Another interesting note is that I have a much higher pain tolerance, as well as sort of better control of my body movements. I know some people describe enlightenment as a full body transformation, not just the mind.

One thing that is keeping me from progressing further is the inconvenience that comes with sleep alterations caused by meditation, and how it affects my work as a programmer. I still have obligations to participate in modern society, pay bills, keep relationships, etc. And I know if I didn't do this, I would be perfectly content doing nothing all day, just meditating. It's why retreats and the monastic life is so conductive to awakening. Maybe this is the ultimate FIRE goal, I'm just working on the FI :)

For the record, the Buddha has never advocated leaving society, especially lay followers. Whether we are a monk, at a retreat, in a family, we all have a duty to be a wise citizen.


> My life feels like playing a third person video game with the FOV slider turned to 360 degrees. Every sensation comes discretely where I can see the beginning and end. 1 second is a really long time, enough room to fit 1000s of sensations, bounded only by your speed of perception.

That sounds absolutely terrifying to me. [1]

All these articles about the downsides of meditation and the above statement just keep pushing me away from it. I enjoy guided meditation with a licensed therapist, but unguided meditation by myself feels more and more unnatural.

1: Aside: I have enjoyed enhanced senses under strong drugs, but I also enjoy spending most of my life sober with unheightened perception.

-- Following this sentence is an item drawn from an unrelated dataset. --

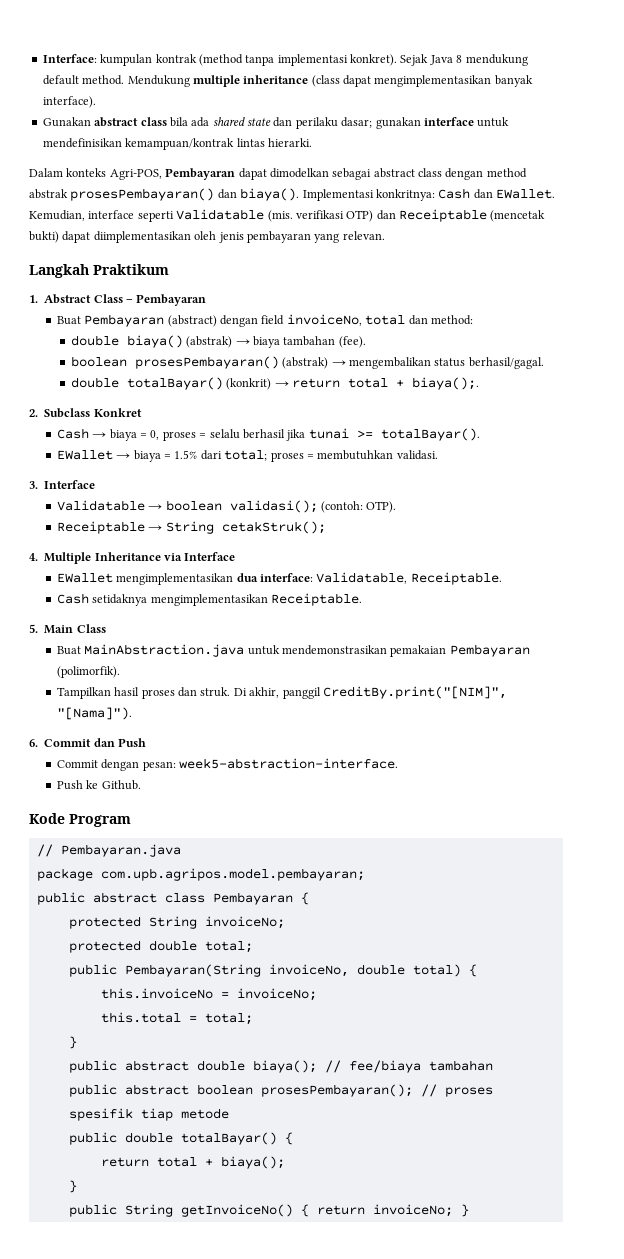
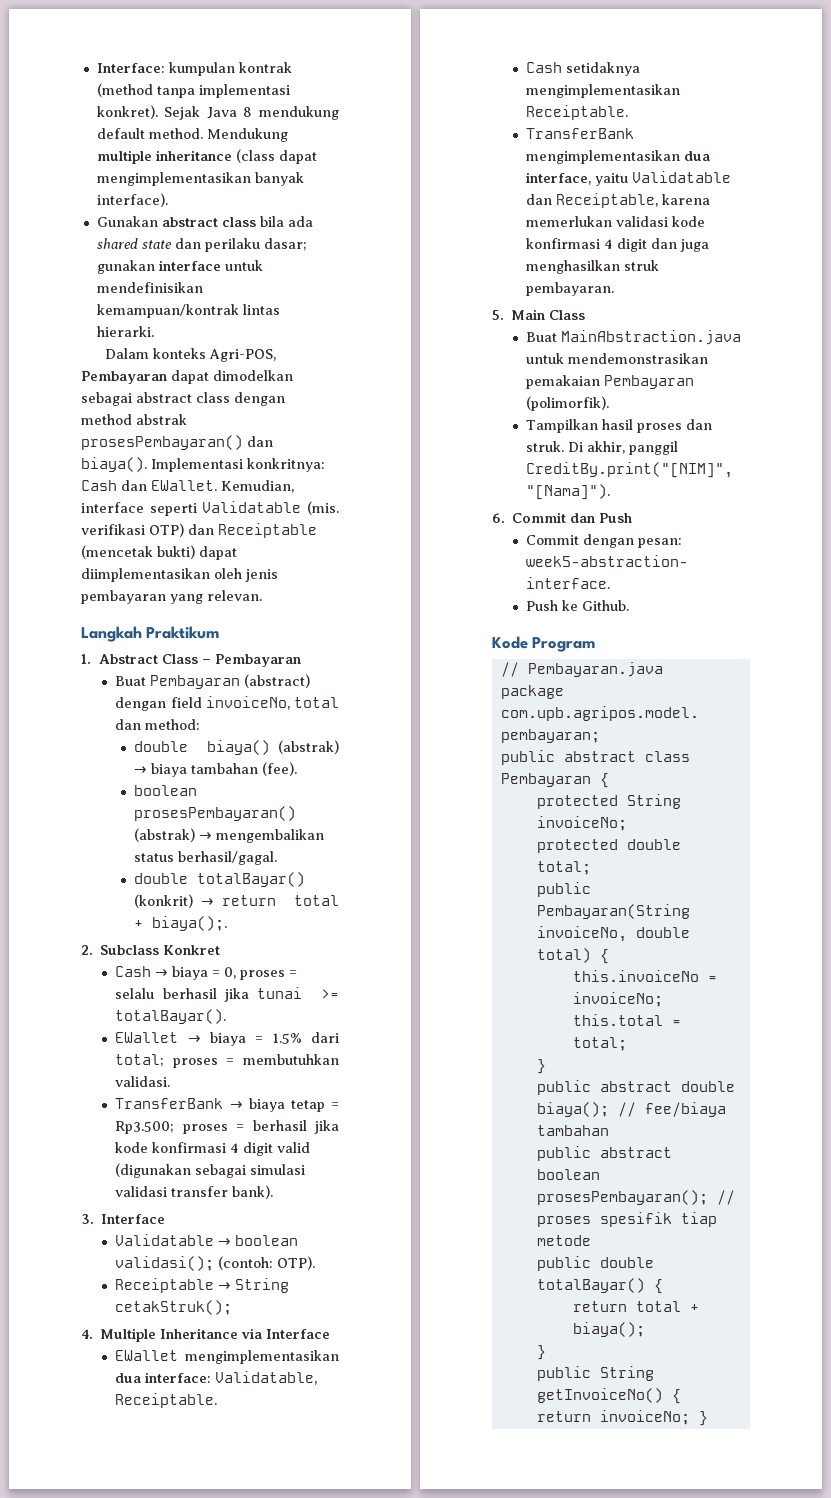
+ TransferBank → biaya tetap = Rp3.500; proses = berhasil jika kode konfirmasi 4 digit valid (digunakan sebagai simulasi validasi transfer bank).
+ TransferBank mengimplementasikan dua interface, yaitu Validatable dan Receiptable, karena memerlukan validasi kode konfirmasi 4 digit dan juga menghasilkan struk pembayaran.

There is a reason why our brain is filtering out most sensory signals. I would not want 360 view and to fit thousands of sensations during my normal day.

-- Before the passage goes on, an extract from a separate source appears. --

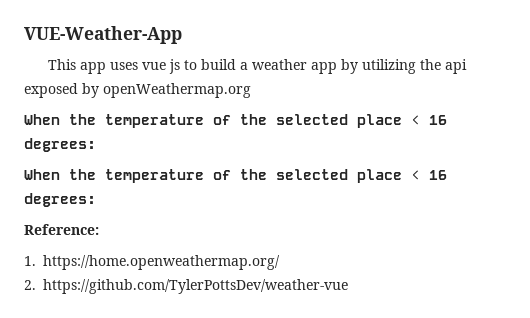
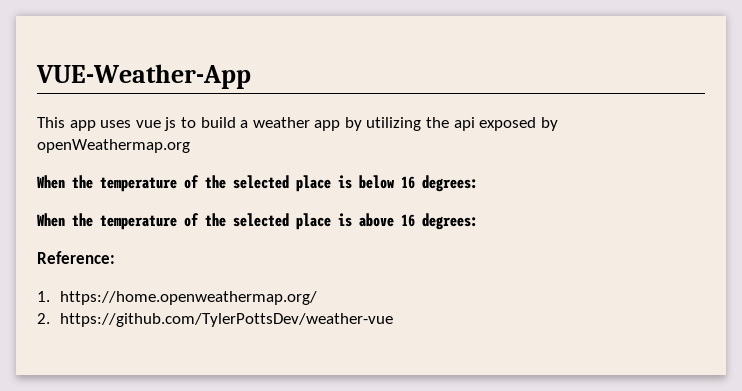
  This app uses vue js to build a weather app by utilizing the api exposed by openWeathermap.org
- When the temperature of the selected place < 16 degrees:
- When the temperature of the selected place < 16 degrees:
+ When the temperature of the selected place is below 16 degrees:
+ When the temperature of the selected place is above 16 degrees:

For me, the biggest appeal of programming as a career is getting into flow state - becoming so absorbed in what I'm doing that I lose all track of time. Which sounds like the exact opposite of mindfulness. Mindlessness?


It's very hard to describe the quality of this flow state or concentration. But I can get completely absorbed in work that I forget to eat or sleep. Food hits different.

This article comes close to describing how I experience "Attention Deconcentration" http://deconcentration-of-attention.com/deconcentration-soft...


Same. ADHD medication lets me live outside my head, reducing the focus on my senses and feelings so I can concentrate on what I'm doing. That kind of "mindlessness" feels great.


Totally understandable. Complete awakening isn't for everyone, and highly realized people are often an obsessed minority of deeply devoted yet tormented people who were willing to do anything necessary for liberation, including "dying" or the cessation of all experience. Towards the later stages it is like an intense 5-MeO-DMT trip over and over.

Here's a video of it captured live https://www.youtube.com/watch?v=4t8KvdMtT4A

When I first reached stream entry, or the first stage of awakening, a slightly less filtered state, it felt like a massive relief and dropped a huge weight out of my body. My day to day is filled with far less suffering and I would rather die than return to how I was before.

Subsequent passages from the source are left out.